Page:Leblanc - Les Heures de mystère, paru dans Gil Blas, 1892-1896.djvu/168

La bibliothèque libre.
Le texte de cette page a été corrigé et est conforme au fac-similé.

Il récriminait aussi contre ces absences. Par pitié, elle se taisait, ce qui le stimulait à exiger davantage. Il n’admettait pas qu’elle lui fût fidèle. Aussitôt dehors, pensait-il, elle courait à quelque rendez-vous, et lui, l’infirme, servait de risée aux gens du pays.

À la fin, il lui défendit de sortir ; elle eut une courte révolte et s’échappa. Mais, en rentrant, elle aperçut des larmes sur les joues du malade.
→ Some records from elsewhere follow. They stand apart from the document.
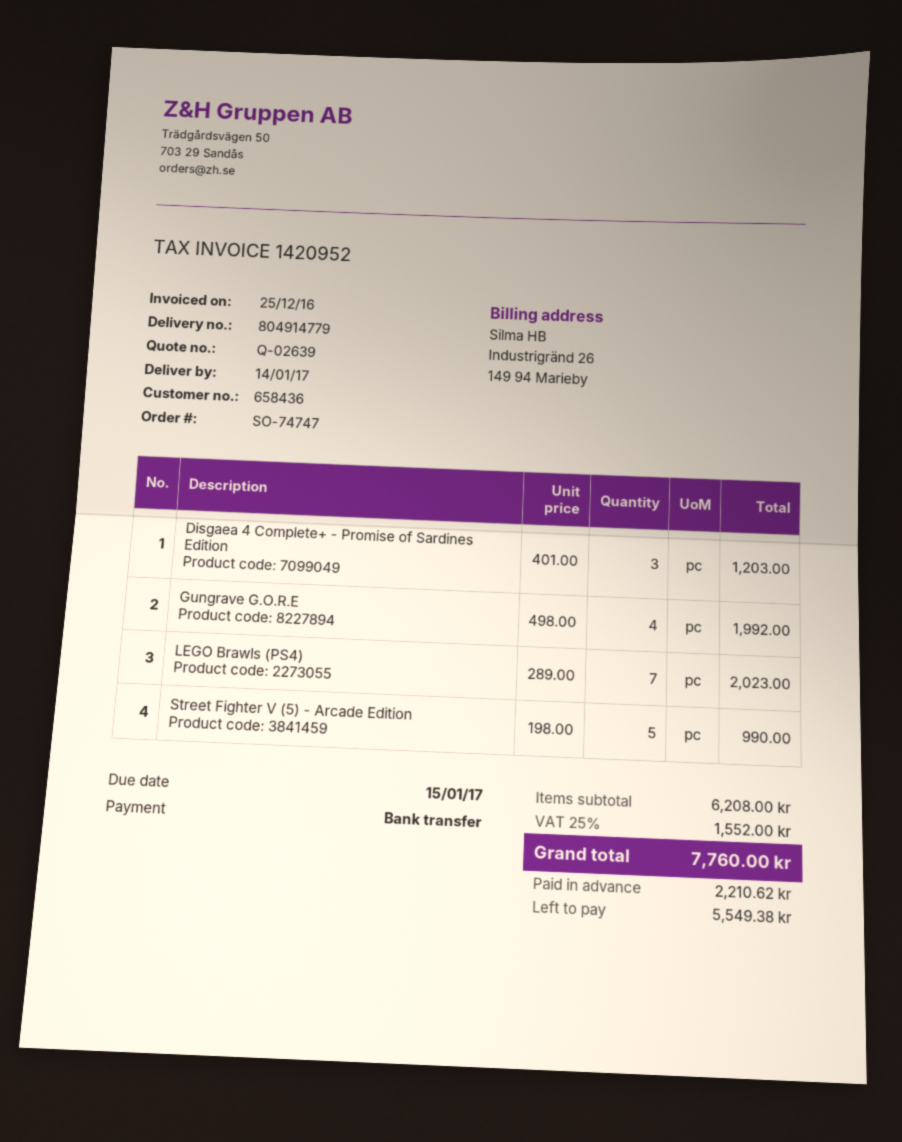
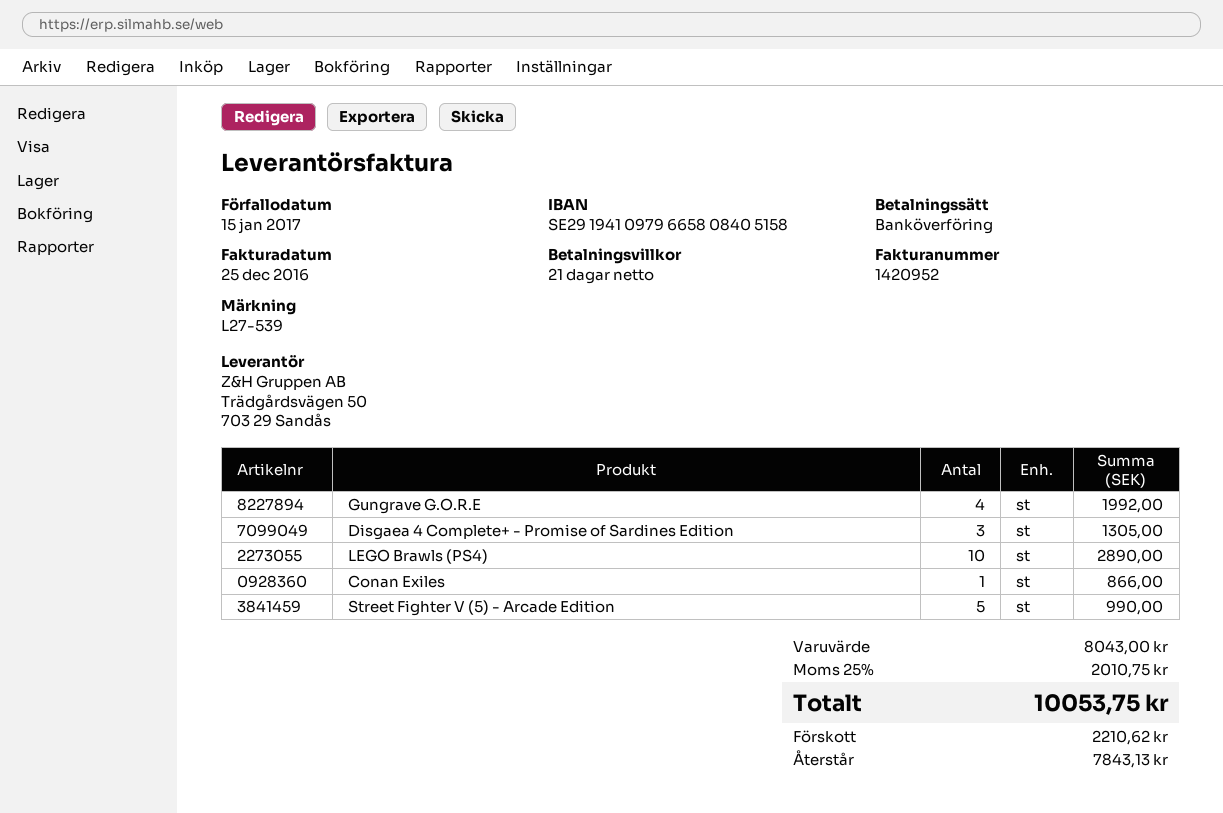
Disgaea 4 Complete+ - Promise of Sardines Edition: 3 for 1203.00 -> 3 for 1305.00
LEGO Brawls (PS4): 7 for 2023.00 -> 10 for 2890.00
Conan Exiles: none -> 1 for 866.00
subtotal: 6208.00 -> 8043.00
tax: 25% = 1552.00 -> 25% = 2010.75
total: 7760.00 -> 10053.75
balance: 5549.38 -> 7843.13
Et il dit :

— Comme il faut que tu l’aimes !

— Je n’aime personne, affirma-t-elle, et, pour vous le prouver, je fais le serment de ne plus jamais quitter cette chambre.

Et c’est ainsi qu’à vingt ans Mathilde fut emprisonnée. Elle vécut sans distractions ni espérances. La jalousie de Vourdane ne désarmait pas. Conscient de son égoïsme féroce, par rage, il l’exagérait. Il avait choisi comme chambre une vaste pièce située derrière la maison. De la sorte, Mathilde était privée du mouvement de la route et condamnée à l’horizon étroit d’un verger et d’une carrière déserte. Et elle regrettait surtout l’apaisement du grand fleuve, la gloire des midis sur les eaux pailletées, la mélancolie des crépuscules dans le miroir profond de l’onde.

Parfois, elle ouvrait la fenêtre et s’accoudait au balcon. Il l’en empêcha. Qui sait ? peut-être un homme se cachait-il entre les arbres du jardin.

— Ferme les rideaux, reste ici : tu n’as pas besoin de te montrer aux passants.